For the entries below, repeat exactly each line starting with the one that contains "implementing the abstraction." and going on through the one that contains "4. Local Storage", and no others.

[SUPPLIED MATERIAL — start]

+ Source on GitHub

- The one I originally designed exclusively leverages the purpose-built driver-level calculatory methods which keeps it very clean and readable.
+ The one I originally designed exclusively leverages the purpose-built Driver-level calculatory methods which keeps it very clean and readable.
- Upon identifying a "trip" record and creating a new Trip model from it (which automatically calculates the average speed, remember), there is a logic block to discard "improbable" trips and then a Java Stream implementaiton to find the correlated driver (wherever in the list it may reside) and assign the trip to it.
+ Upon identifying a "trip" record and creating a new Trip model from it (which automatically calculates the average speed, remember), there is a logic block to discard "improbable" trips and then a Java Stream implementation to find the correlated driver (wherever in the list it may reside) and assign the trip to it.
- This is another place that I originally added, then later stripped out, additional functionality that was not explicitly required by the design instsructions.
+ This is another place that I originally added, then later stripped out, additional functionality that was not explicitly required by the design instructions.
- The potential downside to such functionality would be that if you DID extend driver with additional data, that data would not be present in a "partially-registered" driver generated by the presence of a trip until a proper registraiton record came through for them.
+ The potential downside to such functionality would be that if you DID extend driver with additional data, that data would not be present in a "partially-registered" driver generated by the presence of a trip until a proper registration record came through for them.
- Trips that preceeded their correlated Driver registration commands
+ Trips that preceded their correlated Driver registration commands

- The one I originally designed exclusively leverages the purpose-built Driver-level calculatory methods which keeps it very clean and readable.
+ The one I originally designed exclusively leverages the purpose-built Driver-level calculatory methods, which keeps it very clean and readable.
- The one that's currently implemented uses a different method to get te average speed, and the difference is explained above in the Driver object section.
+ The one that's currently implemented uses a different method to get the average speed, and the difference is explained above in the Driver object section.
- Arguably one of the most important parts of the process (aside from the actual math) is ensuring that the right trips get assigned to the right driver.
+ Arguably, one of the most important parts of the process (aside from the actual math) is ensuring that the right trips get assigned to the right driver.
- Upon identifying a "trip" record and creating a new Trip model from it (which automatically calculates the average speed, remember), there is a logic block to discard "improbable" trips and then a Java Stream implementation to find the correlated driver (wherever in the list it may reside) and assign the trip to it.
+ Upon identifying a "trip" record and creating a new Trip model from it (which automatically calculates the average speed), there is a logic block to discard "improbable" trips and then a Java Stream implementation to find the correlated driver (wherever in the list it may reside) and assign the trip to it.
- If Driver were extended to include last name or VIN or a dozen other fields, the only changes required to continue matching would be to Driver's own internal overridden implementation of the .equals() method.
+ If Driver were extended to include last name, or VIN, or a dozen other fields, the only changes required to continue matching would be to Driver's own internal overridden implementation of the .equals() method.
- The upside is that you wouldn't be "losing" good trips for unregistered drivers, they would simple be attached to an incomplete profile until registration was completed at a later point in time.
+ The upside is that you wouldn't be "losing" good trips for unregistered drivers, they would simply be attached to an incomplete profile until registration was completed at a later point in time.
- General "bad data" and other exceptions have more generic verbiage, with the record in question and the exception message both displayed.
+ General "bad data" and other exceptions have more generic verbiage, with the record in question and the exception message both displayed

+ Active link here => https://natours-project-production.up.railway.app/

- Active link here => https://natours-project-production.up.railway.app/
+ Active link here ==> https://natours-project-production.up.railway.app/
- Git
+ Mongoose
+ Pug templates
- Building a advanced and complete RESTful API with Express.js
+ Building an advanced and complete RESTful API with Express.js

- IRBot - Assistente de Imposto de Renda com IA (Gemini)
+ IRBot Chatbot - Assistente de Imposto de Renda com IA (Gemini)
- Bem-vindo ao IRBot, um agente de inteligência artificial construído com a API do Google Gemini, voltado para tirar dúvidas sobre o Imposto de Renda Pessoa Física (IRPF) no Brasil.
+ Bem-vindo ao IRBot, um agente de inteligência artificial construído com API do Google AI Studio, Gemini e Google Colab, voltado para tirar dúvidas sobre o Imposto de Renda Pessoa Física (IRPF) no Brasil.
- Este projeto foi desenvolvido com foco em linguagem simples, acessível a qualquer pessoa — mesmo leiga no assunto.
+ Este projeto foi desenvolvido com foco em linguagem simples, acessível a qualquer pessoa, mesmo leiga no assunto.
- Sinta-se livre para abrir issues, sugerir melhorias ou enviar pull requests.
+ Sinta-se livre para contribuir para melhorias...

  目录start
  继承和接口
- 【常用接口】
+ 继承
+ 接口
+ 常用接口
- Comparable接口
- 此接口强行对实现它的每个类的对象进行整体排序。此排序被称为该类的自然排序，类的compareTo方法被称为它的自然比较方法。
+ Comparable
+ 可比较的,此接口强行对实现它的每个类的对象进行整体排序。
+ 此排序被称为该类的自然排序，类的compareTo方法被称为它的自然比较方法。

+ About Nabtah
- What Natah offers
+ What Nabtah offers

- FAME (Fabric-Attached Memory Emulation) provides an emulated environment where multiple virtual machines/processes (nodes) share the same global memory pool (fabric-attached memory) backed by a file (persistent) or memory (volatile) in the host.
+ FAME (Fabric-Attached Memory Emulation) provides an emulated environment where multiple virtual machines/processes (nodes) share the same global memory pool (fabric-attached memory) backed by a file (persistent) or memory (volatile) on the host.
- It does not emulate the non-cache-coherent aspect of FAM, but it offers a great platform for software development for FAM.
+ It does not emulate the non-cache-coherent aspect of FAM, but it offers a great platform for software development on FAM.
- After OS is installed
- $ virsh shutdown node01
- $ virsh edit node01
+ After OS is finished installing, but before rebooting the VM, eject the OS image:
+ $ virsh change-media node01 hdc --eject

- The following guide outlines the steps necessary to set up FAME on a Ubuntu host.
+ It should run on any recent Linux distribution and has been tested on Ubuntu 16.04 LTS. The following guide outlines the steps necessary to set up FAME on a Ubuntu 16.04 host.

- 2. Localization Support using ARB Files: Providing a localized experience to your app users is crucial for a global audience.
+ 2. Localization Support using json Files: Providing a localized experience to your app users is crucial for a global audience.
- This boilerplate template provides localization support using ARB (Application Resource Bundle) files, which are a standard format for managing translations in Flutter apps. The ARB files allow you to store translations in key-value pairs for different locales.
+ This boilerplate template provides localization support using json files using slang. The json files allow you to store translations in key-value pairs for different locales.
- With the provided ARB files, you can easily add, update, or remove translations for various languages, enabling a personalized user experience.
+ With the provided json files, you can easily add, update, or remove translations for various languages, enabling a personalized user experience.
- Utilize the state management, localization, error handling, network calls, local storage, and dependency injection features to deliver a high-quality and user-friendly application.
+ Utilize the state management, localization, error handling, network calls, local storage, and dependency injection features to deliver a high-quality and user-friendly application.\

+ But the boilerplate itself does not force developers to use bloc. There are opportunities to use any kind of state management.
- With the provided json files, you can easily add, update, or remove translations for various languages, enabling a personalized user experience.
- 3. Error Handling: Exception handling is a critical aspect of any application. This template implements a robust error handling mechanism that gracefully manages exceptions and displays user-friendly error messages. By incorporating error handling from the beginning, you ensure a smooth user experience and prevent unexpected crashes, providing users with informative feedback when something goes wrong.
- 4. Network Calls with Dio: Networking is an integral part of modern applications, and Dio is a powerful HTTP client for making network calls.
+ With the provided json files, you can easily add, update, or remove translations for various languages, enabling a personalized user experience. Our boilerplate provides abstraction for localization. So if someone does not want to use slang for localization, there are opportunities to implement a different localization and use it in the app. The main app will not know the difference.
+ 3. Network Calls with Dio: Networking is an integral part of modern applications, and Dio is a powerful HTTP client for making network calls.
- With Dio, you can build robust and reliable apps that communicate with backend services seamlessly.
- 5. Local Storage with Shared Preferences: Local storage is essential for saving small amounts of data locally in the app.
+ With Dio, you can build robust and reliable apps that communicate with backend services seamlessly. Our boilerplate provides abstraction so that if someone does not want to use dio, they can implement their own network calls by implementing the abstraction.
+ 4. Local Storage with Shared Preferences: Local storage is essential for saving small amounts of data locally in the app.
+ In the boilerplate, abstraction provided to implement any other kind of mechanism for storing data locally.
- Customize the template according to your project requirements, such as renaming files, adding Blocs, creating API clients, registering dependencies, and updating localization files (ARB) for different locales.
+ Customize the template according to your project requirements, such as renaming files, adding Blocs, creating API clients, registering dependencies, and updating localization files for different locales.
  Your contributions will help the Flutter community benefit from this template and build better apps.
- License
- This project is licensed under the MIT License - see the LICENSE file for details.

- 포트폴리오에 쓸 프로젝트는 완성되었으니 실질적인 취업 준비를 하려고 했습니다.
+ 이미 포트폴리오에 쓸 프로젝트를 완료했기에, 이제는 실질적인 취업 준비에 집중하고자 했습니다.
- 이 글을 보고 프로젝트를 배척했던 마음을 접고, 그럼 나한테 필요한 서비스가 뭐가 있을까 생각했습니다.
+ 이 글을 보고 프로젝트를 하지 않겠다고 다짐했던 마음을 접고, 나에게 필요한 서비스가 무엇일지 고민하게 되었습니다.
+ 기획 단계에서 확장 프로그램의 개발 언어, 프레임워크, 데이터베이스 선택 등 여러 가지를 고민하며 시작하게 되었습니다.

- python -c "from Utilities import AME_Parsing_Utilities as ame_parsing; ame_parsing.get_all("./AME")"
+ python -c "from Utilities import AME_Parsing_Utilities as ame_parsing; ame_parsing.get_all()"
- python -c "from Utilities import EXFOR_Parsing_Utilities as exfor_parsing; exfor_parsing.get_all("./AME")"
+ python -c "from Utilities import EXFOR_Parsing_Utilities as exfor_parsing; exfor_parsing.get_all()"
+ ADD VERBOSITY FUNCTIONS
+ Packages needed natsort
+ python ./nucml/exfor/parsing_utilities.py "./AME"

[SUPPLIED MATERIAL — finish]

WRITTEN RESPONSE:
+ With Dio, you can build robust and reliable apps that communicate with backend services seamlessly. Our boilerplate provides abstraction so that if someone does not want to use dio, they can implement their own network calls by implementing the abstraction.
+ 4. Local Storage with Shared Preferences: Local storage is essential for saving small amounts of data locally in the app.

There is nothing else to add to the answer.